O prefeito de São Paulo, Bruno Covas (PSDB), recebeu nesta quarta-feira (30) o presidente da Câmara, o também tucano Eduardo Tuma, no hospital Sírio-Libanês para tratar de projetos que serão votados pelo Legislativo municipal. Covas está passando por quimioterapia para tratar de um câncer no trato digestivo, diagnosticado na segunda-feira (28).

Segundo Tuma, Covas está disposto, reagindo bem à quimioterapia e deve voltar em breve a seu gabinete para trabalhar.

"É o mesmo Bruno de antes, nem parece que está passando por um tratamento. É visível que não há qualquer alteração", disse o presidente da Câmara após a reunião.

O vereador disse que discutiram durante o encontro as votações de projetos de lei que versam sobre concessões de equipamentos municipais, sobre parcerias público-privadas para a construção de piscinões e sobre Organizações Sociais de Cultura que poderão aproveitar credenciamento que têm na rede estadual também no município.

Sobre a possibilidade de assumir o cargo de prefeito em períodos que Covas possa ter que tirar licença, Tuma, que é o primeiro na linha sucessória (já que o prefeito ascendeu à posição depois que o tucano João Doria decidiu candidatar-se a governador), foi enfático ao dizer que, em sua visão, essa hipótese não existe.

"Não acredito nisso pela força e pela disposição do prefeito", completou.

Covas, 39, recebeu diagnóstico de câncer no trato digestivo com metástase na segunda-feira (28) e passará, inicialmente, por três sessões de quimioterapia, com duração de 30 horas cada uma.

O prefeito não deve se afastar do cargo a princípio. Aos médicos, ele disse que tem a responsabilidade de ficar no comando da prefeitura enquanto possível e que terá a responsabilidade de deixar o cargo se precisar.

O adenocarcinoma está localizado em um esfíncter na junção entre o esôfago e o estômago —chamado cárdia—, e expandiu-se para lesões no fígado e nos linfonodos. De acordo com a equipe médica, há apenas uma metástase no fígado.

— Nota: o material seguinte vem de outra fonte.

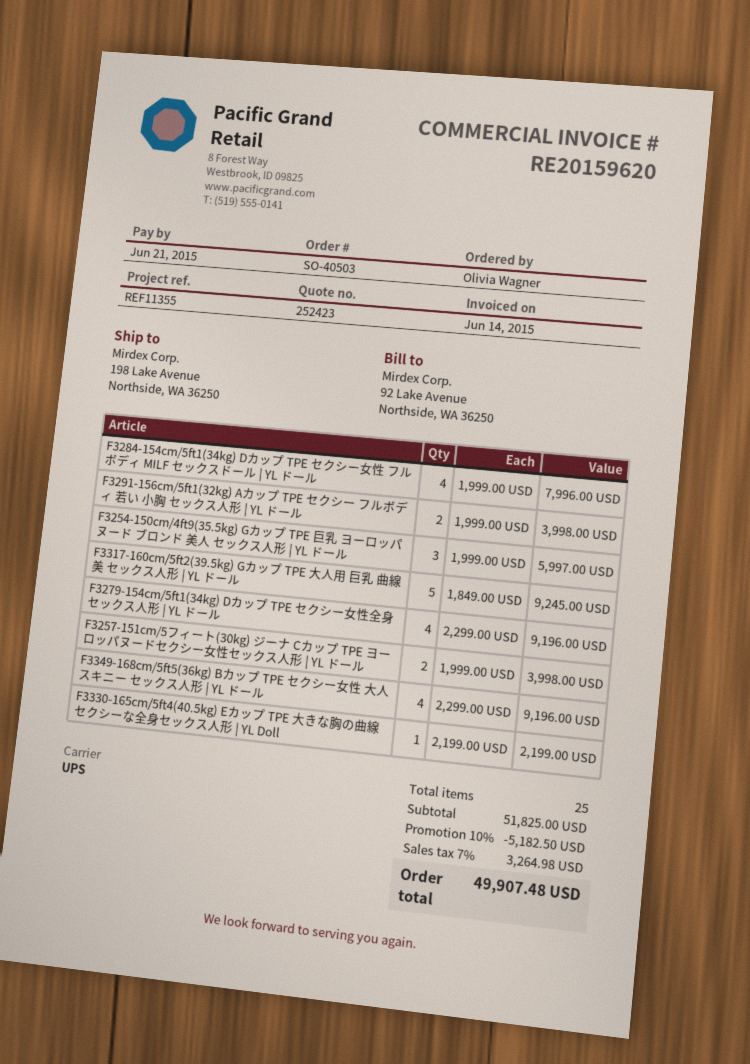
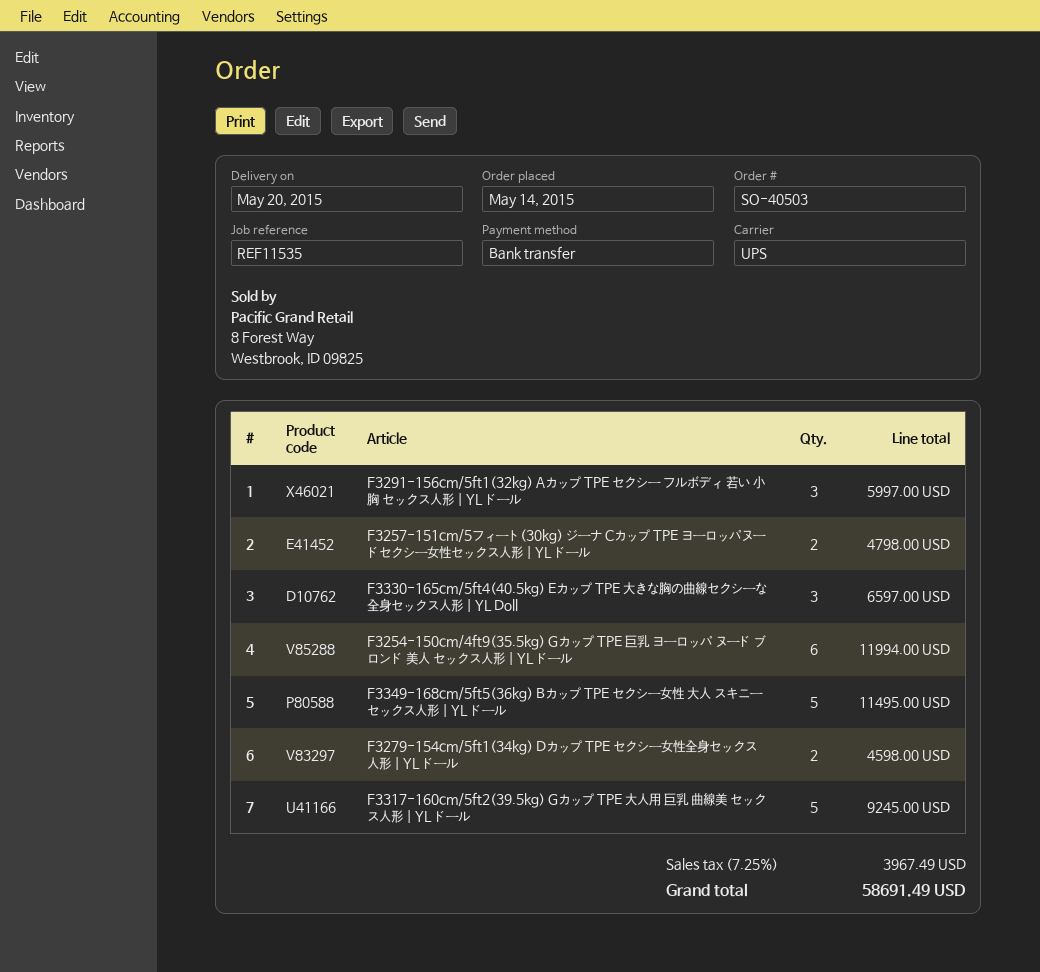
reference: REF11355 -> REF11535
F3284-154cm/5ft1(34kg) Dカップ TPE セクシー女性 フルボディ MILF セックスドール | YL ドール: 4 for 7996.00 -> none
F3291-156cm/5ft1(32kg) Aカップ TPE セクシー フルボディ 若い 小胸 セックス人形 | YL ドール: 2 for 3998.00 -> 3 for 5997.00
F3254-150cm/4ft9(35.5kg) Gカップ TPE 巨乳 ヨーロッパ ヌード ブロンド 美人 セックス人形 | YL ドール: 3 for 5997.00 -> 6 for 11994.00
F3279-154cm/5ft1(34kg) Dカップ TPE セクシー女性全身セックス人形 | YL ドール: 4 for 9196.00 -> 2 for 4598.00
F3257-151cm/5フィート(30kg) ジーナ Cカップ TPE ヨーロッパヌードセクシー女性セックス人形 | YL ドール: 2 for 3998.00 -> 2 for 4798.00
F3349-168cm/5ft5(36kg) Bカップ TPE セクシー女性 大人 スキニー セックス人形 | YL ドール: 4 for 9196.00 -> 5 for 11495.00
F3330-165cm/5ft4(40.5kg) Eカップ TPE 大きな胸の曲線セクシーな全身セックス人形 | YL Doll: 1 for 2199.00 -> 3 for 6597.00
discount: 10% = 5182.50 -> none
tax: 7% = 3264.98 -> 7.25% = 3967.49
total: 49907.48 -> 58691.49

O infectologista David Uip, que monitora o tratamento, definiu como um "achado de sorte" o fato de terem encontrado o câncer após exames para investigar caso de tromboembolismo nos pulmões de Covas.

Questionados sobre a agressividade do câncer, médicos afirmaram que o fato de um tumor pequeno ter comprometido outro órgão mostra que se trata de uma manifestação sorrateira da doença.

"Não existe um ranking de agressivo ou não para tumores. Podemos dizer que a doença foi algo traiçoeira. Não trouxe nenhum sintoma local. A primeira manifestação foi a trombose. Do ponto de vista sistêmico, a doença está localizada", afirmou Artur Katz, oncologista do Sírio-Libanês.

A equipe que acompanha Covas conta também com David Uip, o cardiologista Roberto Kalil Filho, os oncologistas Túlio Pfiffer e o cirurgião gástrico Raul Cutait.

QUEM É O PRESIDENTE DA CÂMARA

Tuma tem 38 anos, é advogado, doutor em Filosofia do Direito e professor universitário. É presidente da Câmara Municipal desde janeiro deste ano.

É um dos membros mais jovens de tradicional linhagem política paulista, da qual despontam o ex-senador Romeu Tuma, seu tio; o ex-secretário nacional de Justiça Romeu Tuma Júnior, seu primo; e Renato Tuma, seu pai, que foi secretário de Administração da gestão Celso Pitta.

Evangélico, é frequentador da igreja Bola de Neve. Seu site oficial o define como alguém que "na Câmara é um defensor da Igreja de Jesus Cristo". A página também diz que ele é líder da bancada evangélica e criou a Frente Parlamentar Cristã.

Na Câmara, o presidente costuma declaradamente assumir a posição de defensor das igrejas.